Celebrating the fourth of July and Canada Day, July 1st with your family.
My sister and I sit next to each other on the stone wall: me furiously licking my melting ice cream cone in a circle as drops of sticky chocolate drip down my arm to my elbow; her carefully licking her vanilla cone so that it tops perfectly into a little peak. Stones from the wall are making their way up into my wet bathing suit and now damp shorts. I begin to fidget and squirm. “When is this dumb parade going to begin?” After what seems like an eternity to my eight-year-old mind, we see the first member of the parade. Mr. Morelli, the town barber, is about to make his way down the center of Main Street in his 1943 Chevy. It is July 4th in Schroon Lake, New York. For this one day Mr. Morelli is king, and I am his loyal subject Band-Aid on my knee and all.

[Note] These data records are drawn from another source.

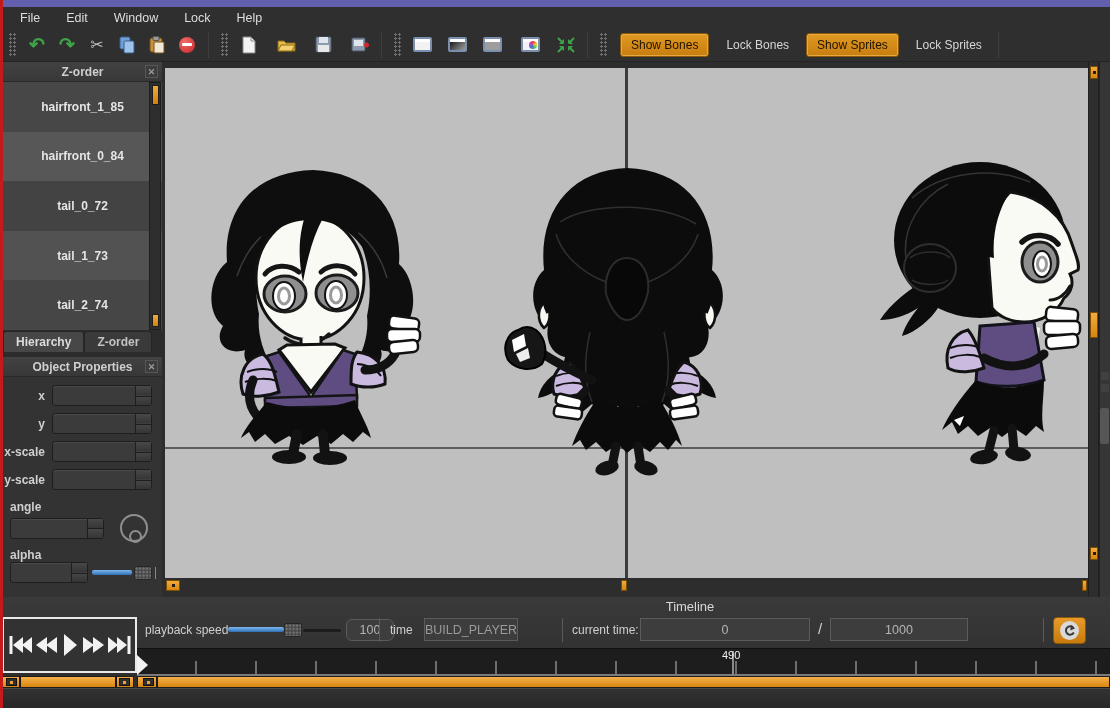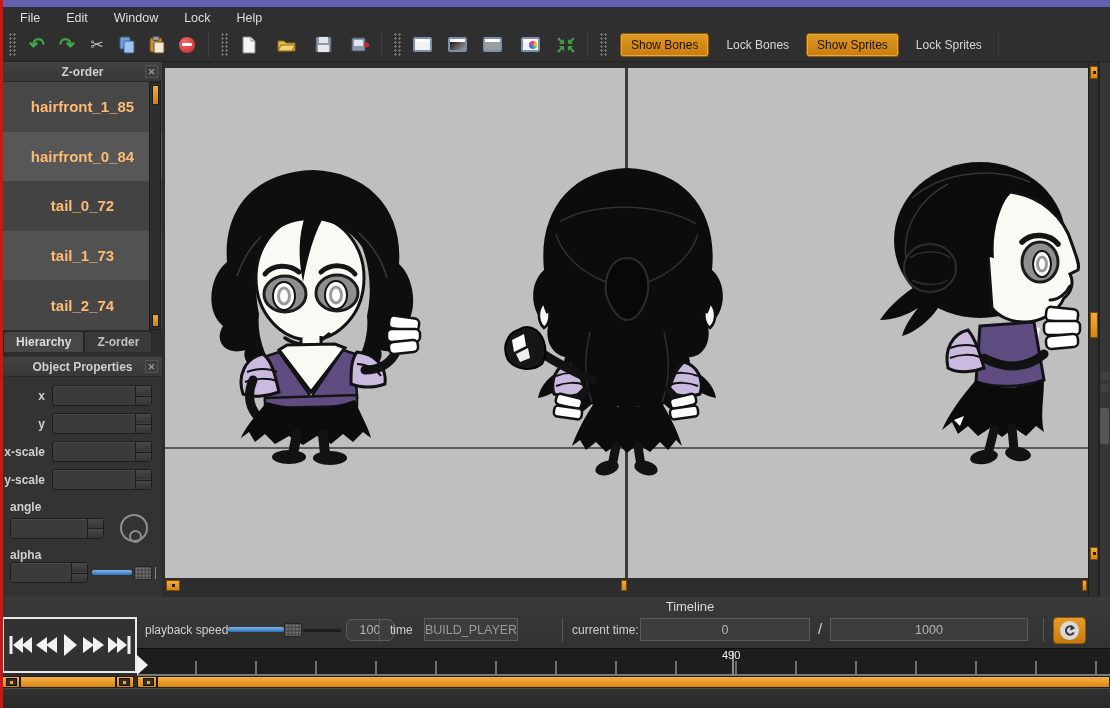--- a/index.html
+++ b/index.html
@@ -38,21 +38,21 @@
   .win-color::after { content:""; position:absolute; right:1px; bottom:1px; width:8px; height:8px; border-radius:50%;
                       background:conic-gradient(#e84040,#e8d040,#48c848,#4070e8,#c040d8,#e84040); }
 
   
   .left-panel { left:3px; top:62px; width:159px; height:535px; background:#333333;font-weight:bold; }
   .panel-head { position:relative; height:20px; background:linear-gradient(#424242,#383838); border-bottom:1px solid #2a2a2a;
                 color:#cfcfcf; font-size:12px; text-align:center; line-height:20px; }
   .panel-close { position:absolute; right:4px; top:3px; width:13px; height:13px; font-size:9px; line-height:13px; text-align:center;
                  color:#9a9a9a; border:1px solid #565656; background:#3d3d3d; }
   .zlist { position:relative; height:248px; overflow:hidden; }
-  .zrow { height:49.6px; display:flex; align-items:center; justify-content:center; color:#fdba74; font-size:15px; }
+  .zrow { height:49.6px; display:flex; align-items:center; justify-content:center; color:#e5e5e5; font-size:12px; }
   .zrow.dark { background:#474747; } .zrow.lite { background:#575757; }
   .zrow.d2 { background:#434343; } .zrow.l2 { background:#525252; } .zrow.d3 { background:#464646; }
   .zscroll { position:absolute; right:1px; top:0; width:12px; height:248px; background:#2e2e2e; border:1px solid #1d1d1d; }
   .zthumb { position:absolute; left:1.5px; width:7px; background:linear-gradient(#f0a93e,#d3820f); border:1px solid #1d1d1d; }
   .tabbar { height:22px; background:#2c2c2c; display:flex; align-items:flex-end; }
   .ltab { height:21px; padding:0 12px; font-size:12px; color:#dcdcdc; line-height:21px; background:#474747;
           border:1px solid #262626; border-bottom:none; border-radius:3px 3px 0 0; }
   .ltab.dim { background:#3a3a3a; color:#c2c2c2; }
 
   .props { position:relative; height:245px; background:#333333; border-top:5px solid #2c2c2c; }
@@ -432,21 +432,21 @@
   <div class="abs tl-box" style="left:346px; top:619px; width:48px; height:22px; border-radius:6px;">100</div>
 
   <div class="abs vsep" style="left:379px; top:618px; height:24px;"></div>
   <div class="abs tl-label" style="left:390px; top:623px;">time</div>
   <div class="abs tl-box" style="left:424px; top:618px; width:94px; height:23px; color:#9a9a9a;">BUILD_PLAYER</div>
 
   <div class="abs vsep" style="left:562px; top:618px; height:24px;"></div>
   <div class="abs tl-label" style="left:572px; top:623px;">current time:</div>
   <div class="abs tl-box" style="left:640px; top:618px; width:170px; height:23px;">0</div>
   <div class="abs tl-label" style="left:818px; top:620px; font-size:15px;">/</div>
-  <div class="abs tl-box" style="left:830px; top:618px; width:198px; height:23px;">1000</div>
+  <div class="abs tl-box" style="left:830px; top:618px; width:138px; height:23px;">1000</div>
   <div class="abs vsep" style="left:1043px; top:618px; height:24px;"></div>
   <div class="abs loop-btn">
     <div class="loop-inner">
       <svg width="13" height="13">
           <path d="M10.5,4 A4.2,4.2 0 1 0 10.8,8.6" fill="none" stroke="#3a3a3a" stroke-width="2"></path>
           <path d="M8,1 L12,4.4 L7.2,6.4 Z" fill="#3a3a3a"></path>
         </svg>
     </div>
   </div>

July 4th and Canada Day, July 1st, are this week. Both holidays bring back special memories for me. I grew up in Montreal, Quebec, but my family spent our summers at a tiny beach town nestled in the Adirondacks. Some summers I was lucky enough to celebrate both holidays. Looking back, I realize that the celebrations were always quite similar, filled with cotton candy, hotdogs, ice cream, parades, songs and fireworks, and both days always seemed to fly by too quickly. While the individual historical events differ, at the core of each of these days are similar themes: history and pride.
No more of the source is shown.